[Start of section]

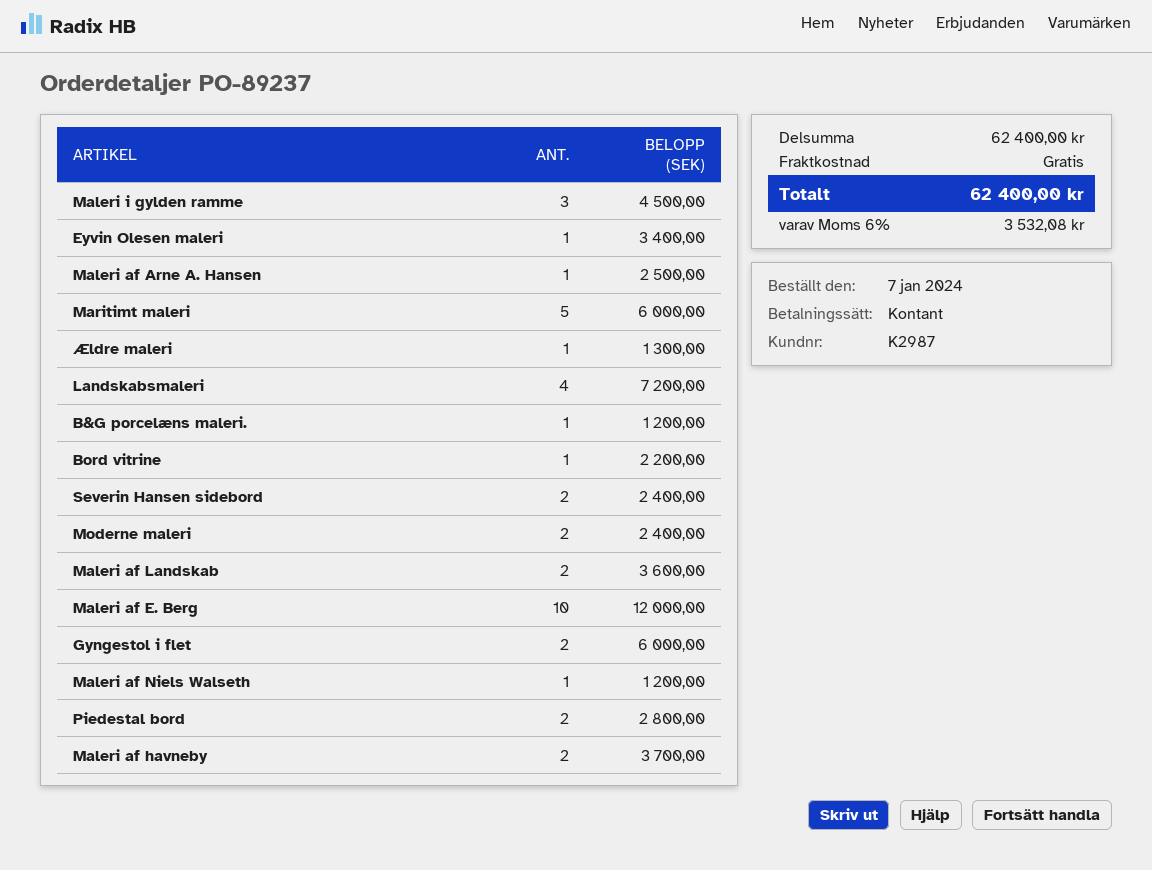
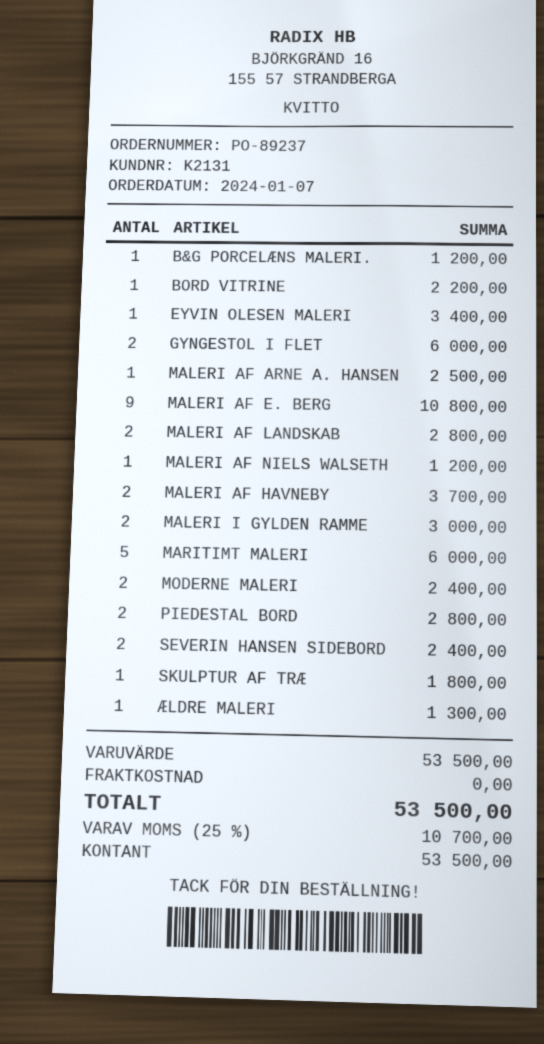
customer number: K2987 -> K2131
Maleri i gylden ramme: 3 for 4500.00 -> 2 for 3000.00
Landskabsmaleri: 4 for 7200.00 -> none
Maleri af Landskab: 2 for 3600.00 -> 2 for 2800.00
Maleri af E. Berg: 10 for 12000.00 -> 9 for 10800.00
SKULPTUR AF TRÆ: none -> 1 for 1800.00
subtotal: 62400.00 -> 53500.00
tax: 6% = 3532.08 -> 25% = 10700.00
total: 62400.00 -> 53500.00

[End of section]

• [Directions]: Only the lines from the one containing "Maleri af Landskab: 2" through the end of the entries above should be written out, exactly and in full.

• [Task result]:
Maleri af Landskab: 2 for 3600.00 -> 2 for 2800.00
Maleri af E. Berg: 10 for 12000.00 -> 9 for 10800.00
SKULPTUR AF TRÆ: none -> 1 for 1800.00
subtotal: 62400.00 -> 53500.00
tax: 6% = 3532.08 -> 25% = 10700.00
total: 62400.00 -> 53500.00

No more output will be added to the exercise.